--- START ---
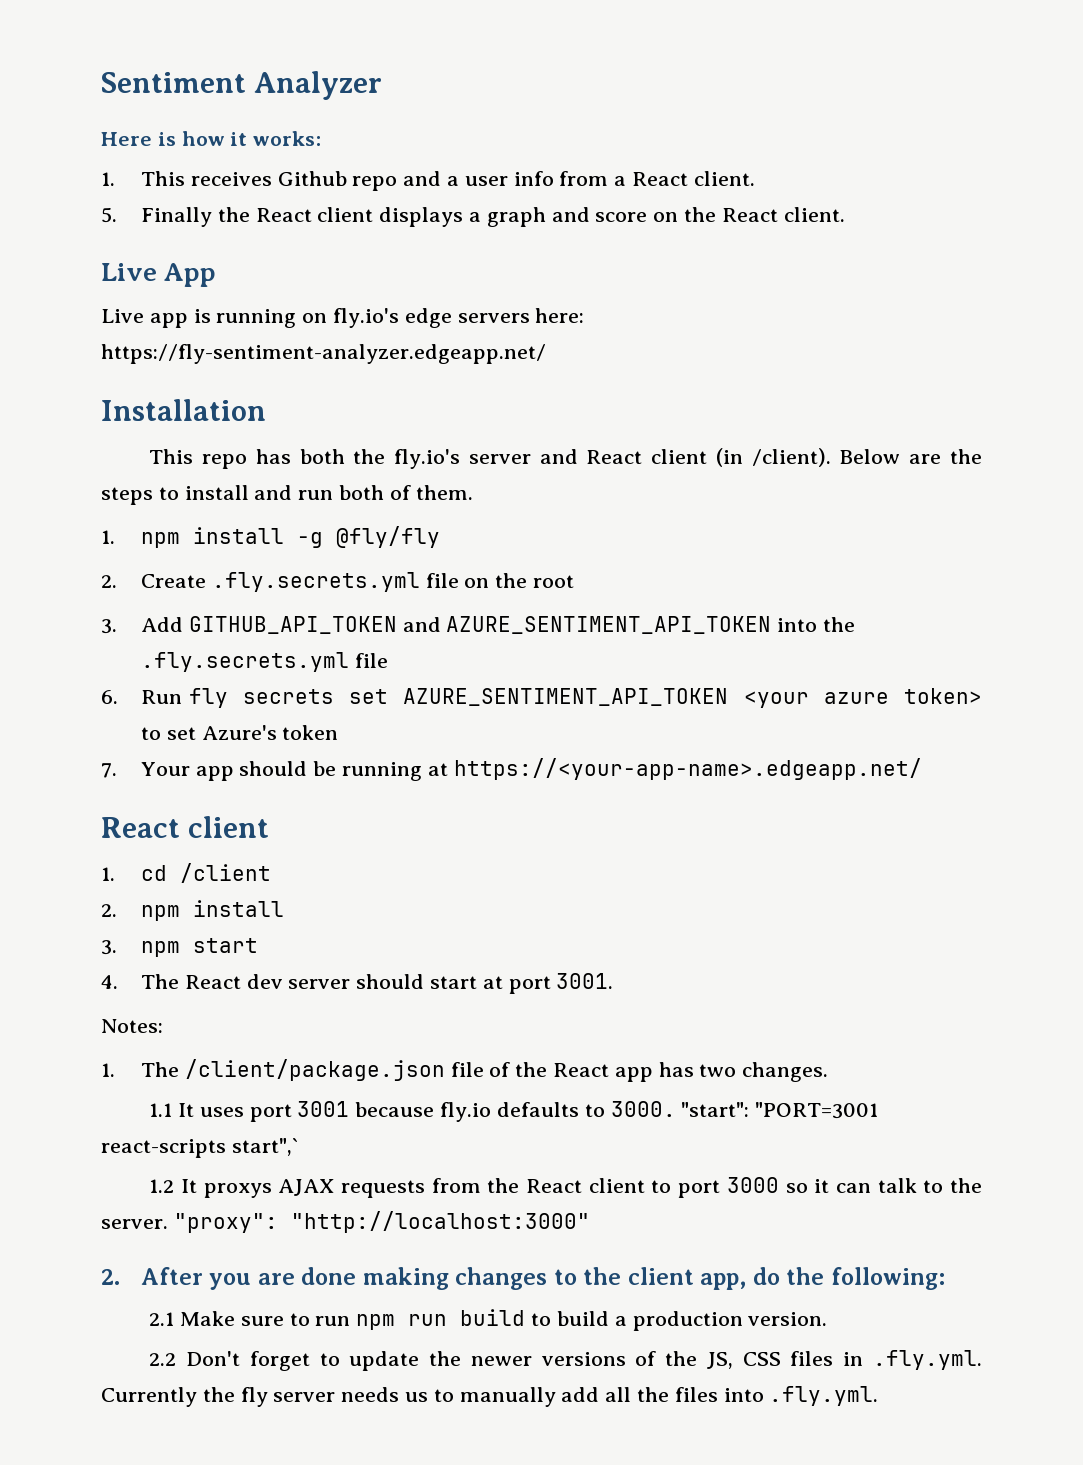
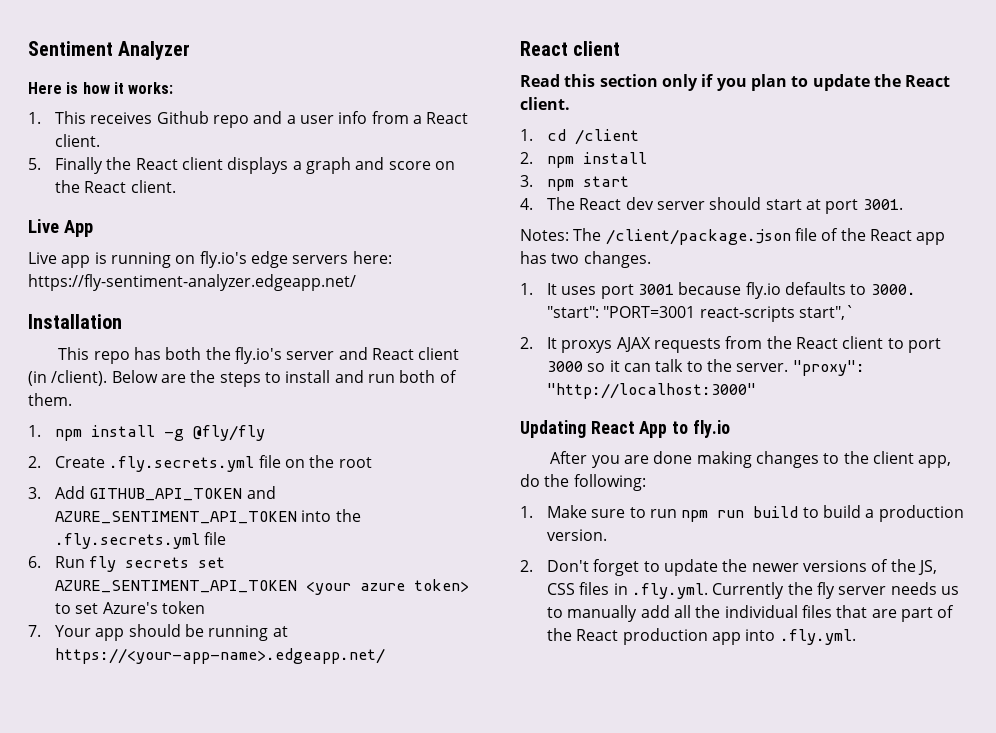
+ Read this section only if you plan to update the React client.
- Notes:
- 1. The /client/package.json file of the React app has two changes.
+ Notes: The /client/package.json file of the React app has two changes.
- 1.1 It uses port 3001 because fly.io defaults to 3000.
+ 1. It uses port 3001 because fly.io defaults to 3000.
- 1.2 It proxys AJAX requests from the React client to port 3000 so it can talk to the server.
+ 2. It proxys AJAX requests from the React client to port 3000 so it can talk to the server.
- 2. After you are done making changes to the client app, do the following:
+ Updating React App to fly.io
+ After you are done making changes to the client app, do the following:
- 2.1 Make sure to run npm run build to build a production version.
+ 1. Make sure to run npm run build to build a production version.
- 2.2 Don't forget to update the newer versions of the JS, CSS files in .fly.yml. Currently the fly server needs us to manually add all the files into .fly.yml.
+ 2. Don't forget to update the newer versions of the JS, CSS files in .fly.yml. Currently the fly server needs us to manually add all the individual files that are part of the React production app into .fly.yml.

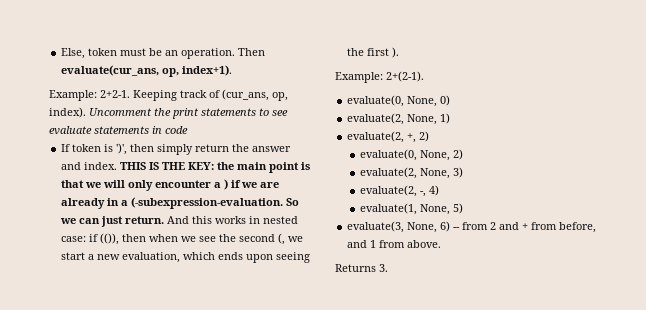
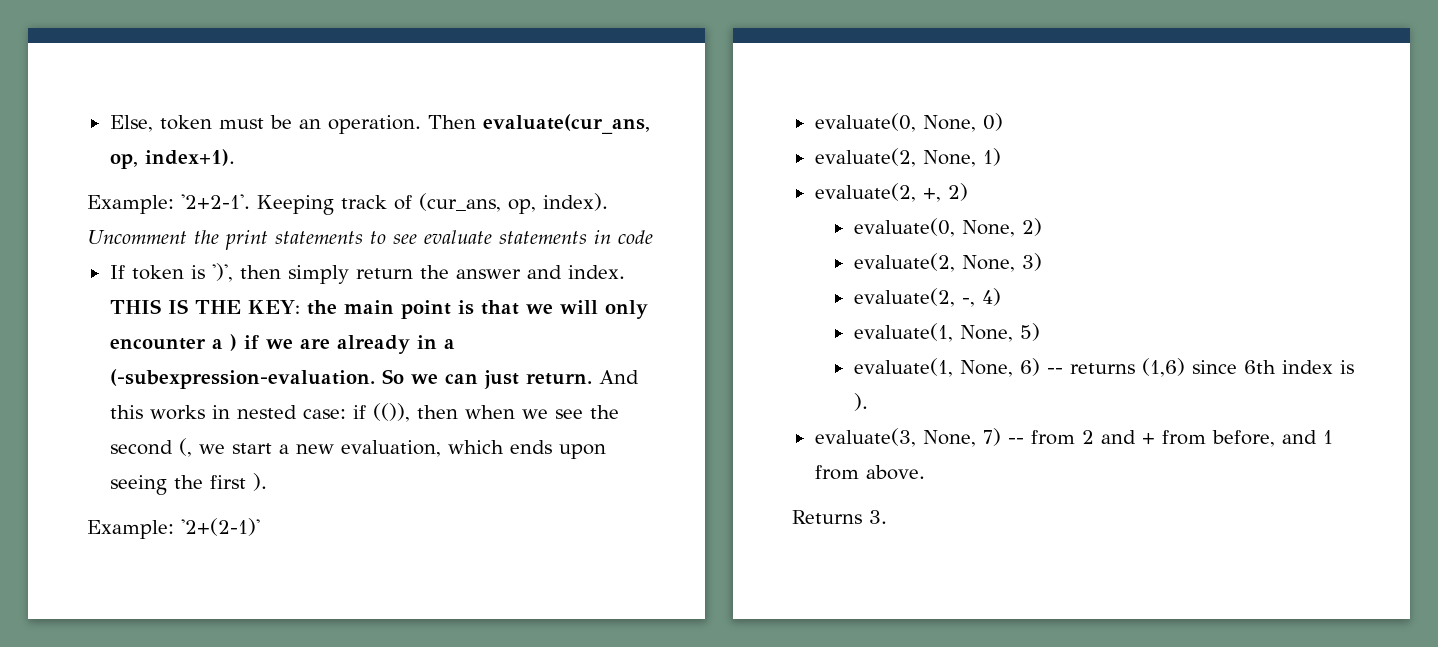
- Example: 2+2-1.
+ Example: '2+2-1'.
- Example: 2+(2-1).
+ Example: '2+(2-1)'
+ evaluate(1, None, 6) -- returns (1,6) since 6th index is ).
- evaluate(3, None, 6) -- from 2 and + from before, and 1 from above.
+ evaluate(3, None, 7) -- from 2 and + from before, and 1 from above.

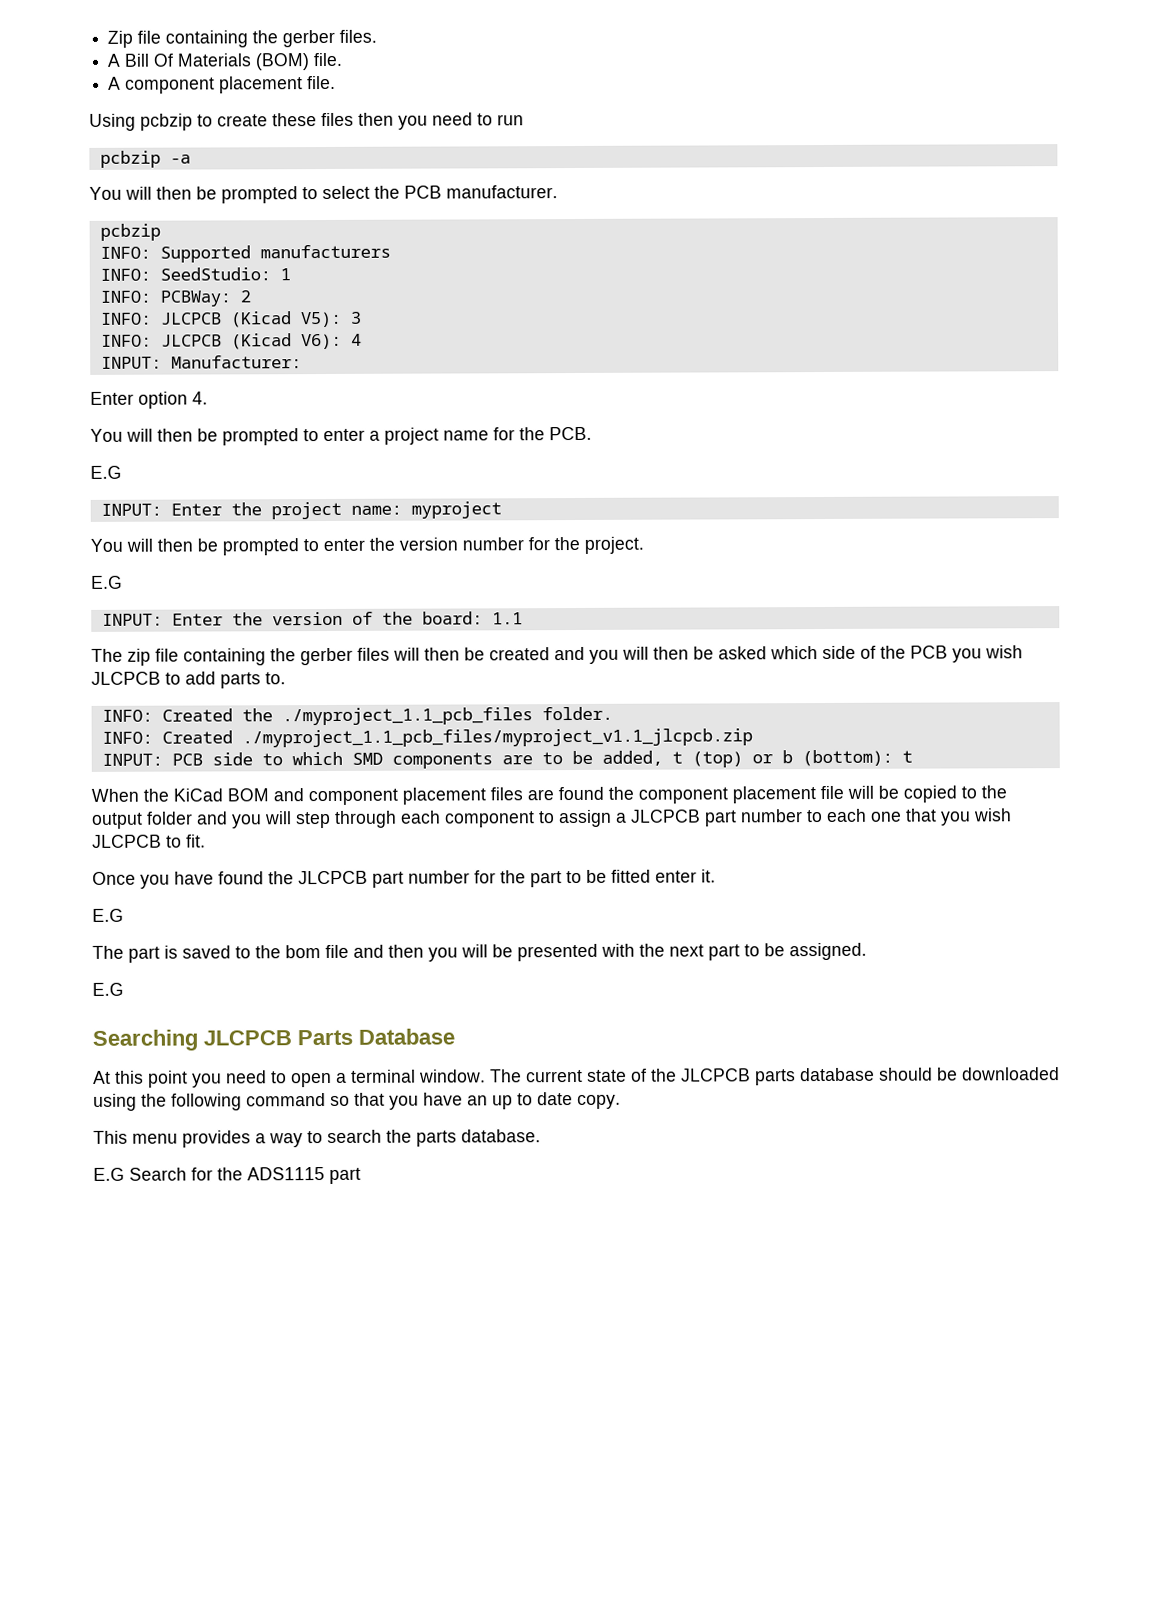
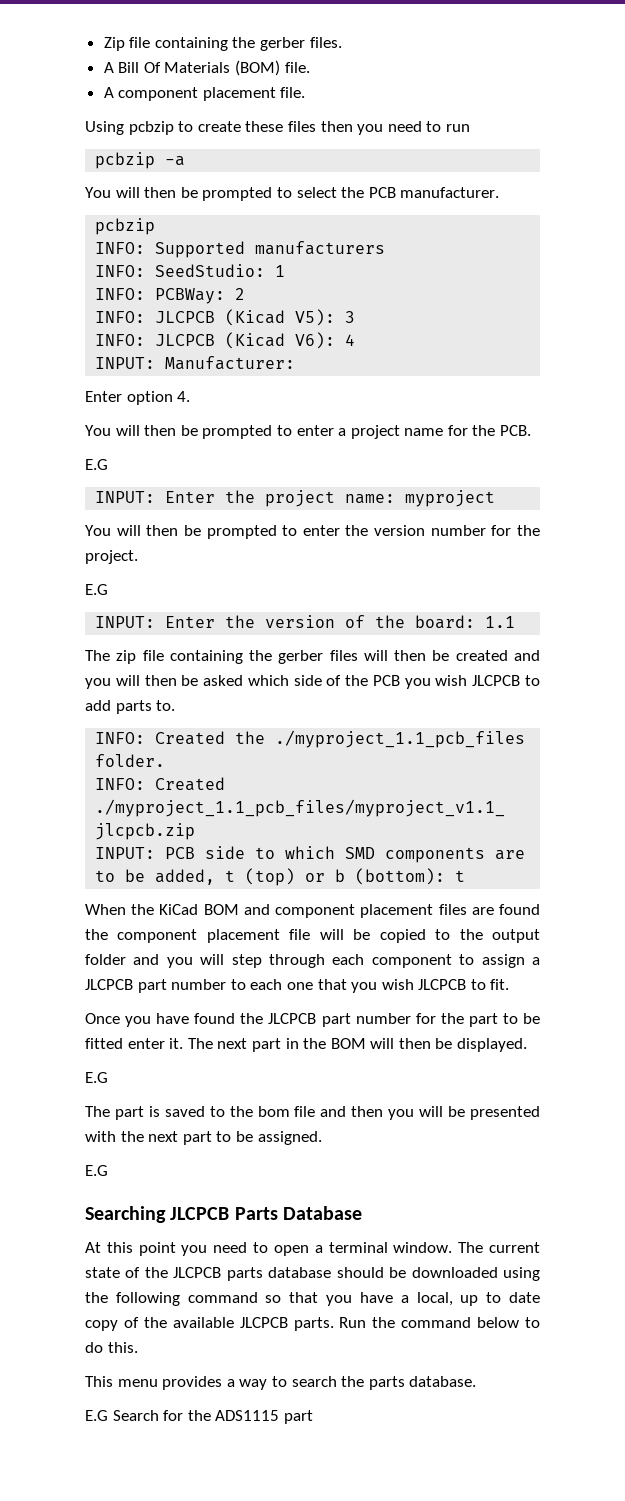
+ The next part in the BOM will then be displayed.
- The current state of the JLCPCB parts database should be downloaded using the following command so that you have an up to date copy.
+ The current state of the JLCPCB parts database should be downloaded using the following command so that you have a local, up to date copy of the available JLCPCB parts. Run the command below to do this.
--- END ---
[Task directions] The lines to copy are those in the records above containing the word "AJAX".

[Answer for the task]
- 1.2 It proxys AJAX requests from the React client to port 3000 so it can talk to the server.
+ 2. It proxys AJAX requests from the React client to port 3000 so it can talk to the server.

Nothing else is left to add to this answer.